Almost four million below-poverty-line households had to bribe hospital staff to be admitted, allotted a bed and, if required, referred to diagnostic services. The total amount of bribes paid to hospital staff was estimated to be 870 million rupees (€13 million).

Nearly one million households were denied hospital services because they either refused to pay bribes or could not afford to do so.

Though primary and secondary education up to class 12 was the least corrupt area, it was found that poor households had paid 120 million rupees in bribes to admit their children into school.

"The level and extent of misgovernance is horrifying in legal and moral terms," India's vice-president Hamid Ansari said while releasing the report on Saturday in New Delhi. Corruption, he added, was "pervasive and cancerous".

"This kind of corruption that denies people their entitlement to basic and need-based services, many of which may be free by law, results in the poor finding themselves at the losing end," TII chairman Admiral (retired) R H Tahiliani said.

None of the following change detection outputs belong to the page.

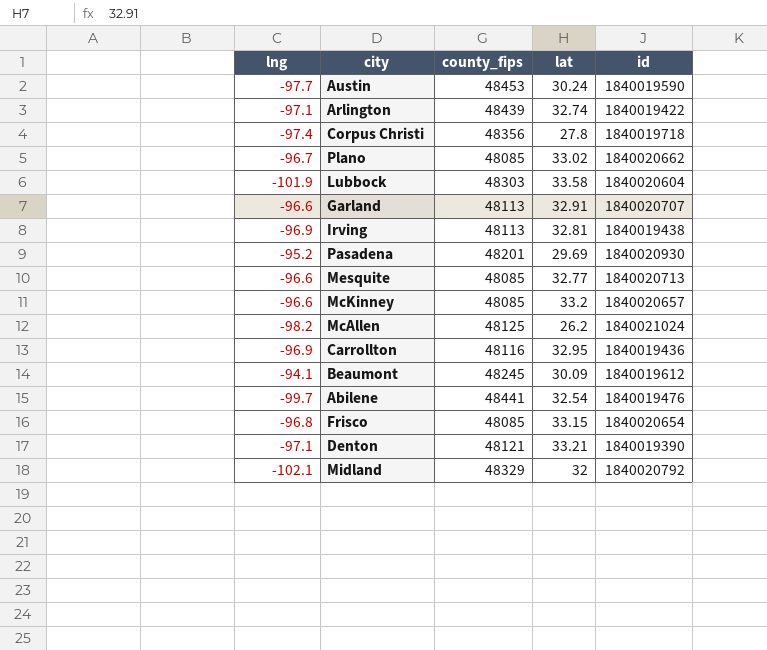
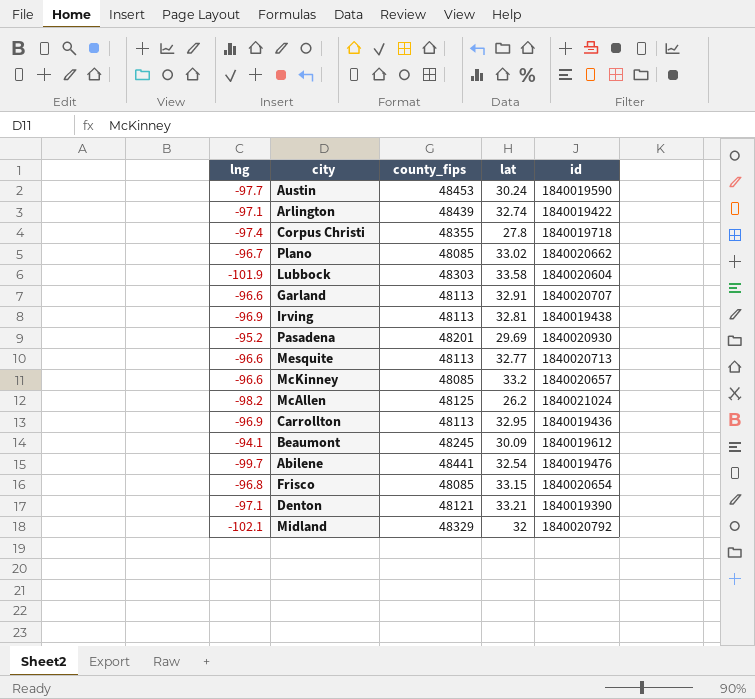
Corpus Christi | county_fips: 48356 -> 48355
Mesquite | county_fips: 48085 -> 48113
Carrollton | county_fips: 48116 -> 48113

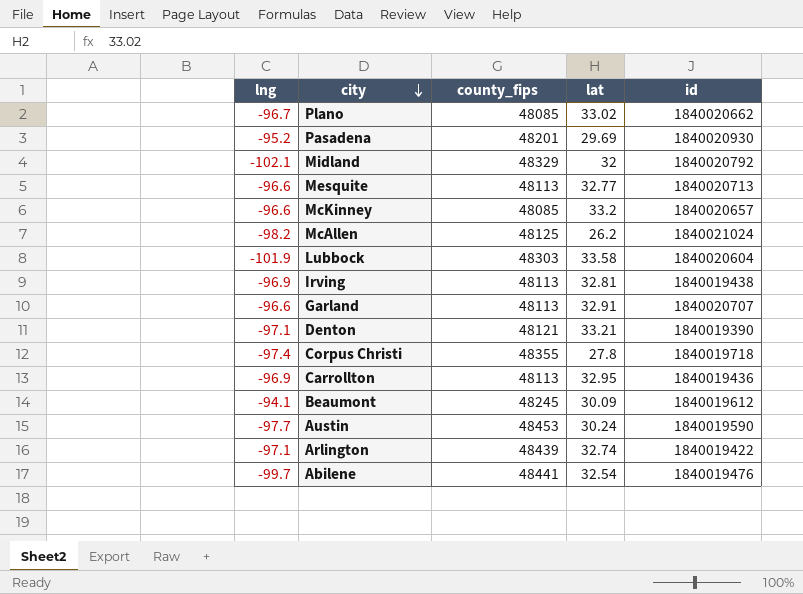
row order: none -> city descending
row Frisco: -96.8 | 48085 | 33.15 | 1840020654 -> none

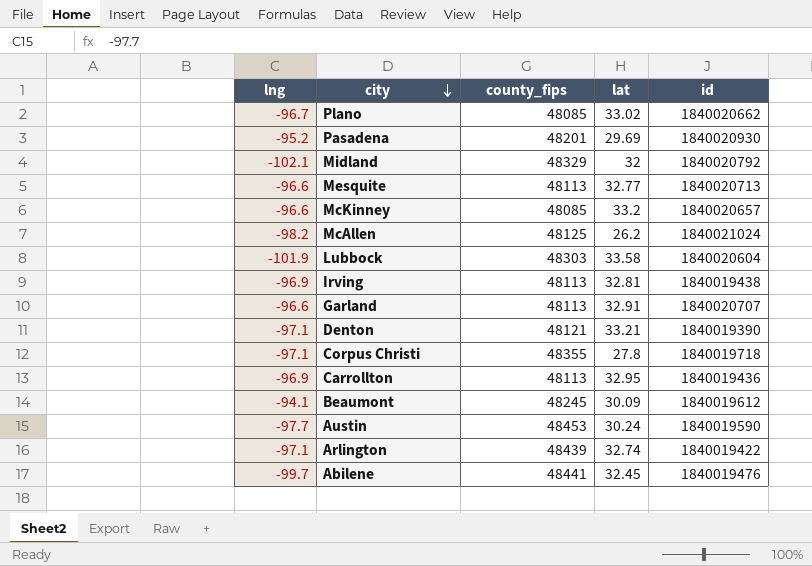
Corpus Christi | lng: -97.4 -> -97.1
Abilene | lat: 32.54 -> 32.45

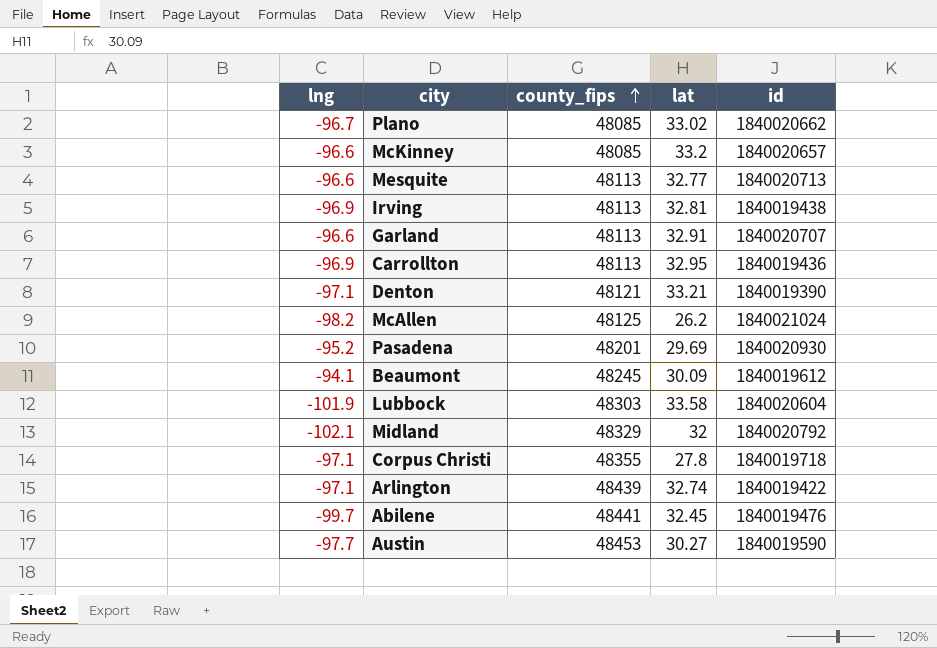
row order: city descending -> county_fips ascending
Austin | lat: 30.24 -> 30.27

It only increases disparity in income and deepens poverty, he said.

The study also revealed that more than five million below-poverty-line families had to dole out bribes or use a contact to avail of the public distribution service that provides them rice, wheat and cooking fuel at subsidised rates.

Transparency International India is the local arm of the Berlin-based watchdog group that releases an annual ranking of perceived corruption in countries globally.

India ranked 72nd out of 163 in the 2007 index.